*** INPUT FOR THIS TASK ***

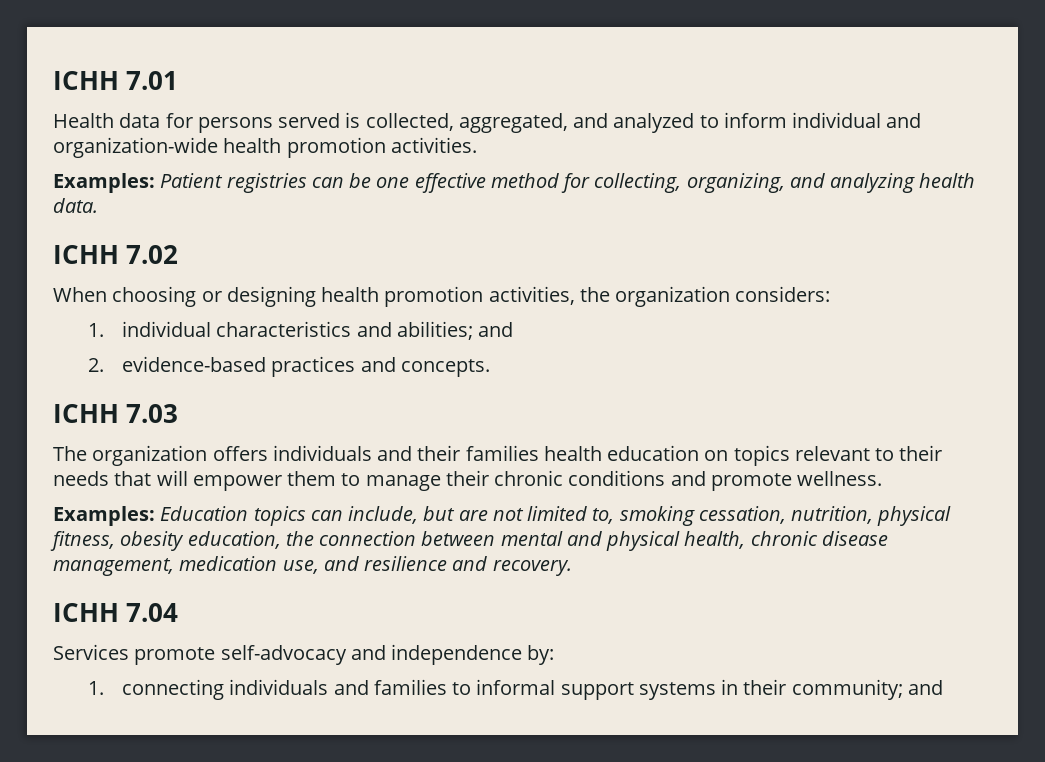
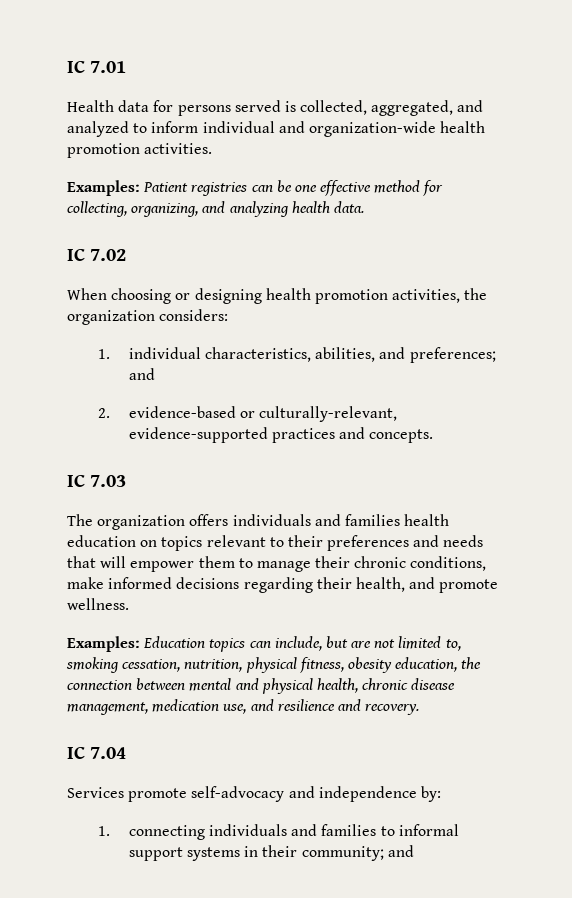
- ICHH 7.01
+ IC 7.01
- ICHH 7.02
+ IC 7.02
- 1. individual characteristics and abilities; and
+ 1. individual characteristics, abilities, and preferences; and
- 2. evidence-based practices and concepts.
+ 2. evidence-based or culturally-relevant, evidence-supported practices and concepts.
- ICHH 7.03
+ IC 7.03
- The organization offers individuals and their families health education on topics relevant to their needs that will empower them to manage their chronic conditions and promote wellness.
+ The organization offers individuals and families health education on topics relevant to their preferences and needs that will empower them to manage their chronic conditions, make informed decisions regarding their health, and promote wellness.
- ICHH 7.04
+ IC 7.04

***

[ACTIVITY]:
All of the entries above should be duplicated exactly, except for the pictures.

[ANSWER]:
- ICHH 7.01
+ IC 7.01
- ICHH 7.02
+ IC 7.02
- 1. individual characteristics and abilities; and
+ 1. individual characteristics, abilities, and preferences; and
- 2. evidence-based practices and concepts.
+ 2. evidence-based or culturally-relevant, evidence-supported practices and concepts.
- ICHH 7.03
+ IC 7.03
- The organization offers individuals and their families health education on topics relevant to their needs that will empower them to manage their chronic conditions and promote wellness.
+ The organization offers individuals and families health education on topics relevant to their preferences and needs that will empower them to manage their chronic conditions, make informed decisions regarding their health, and promote wellness.
- ICHH 7.04
+ IC 7.04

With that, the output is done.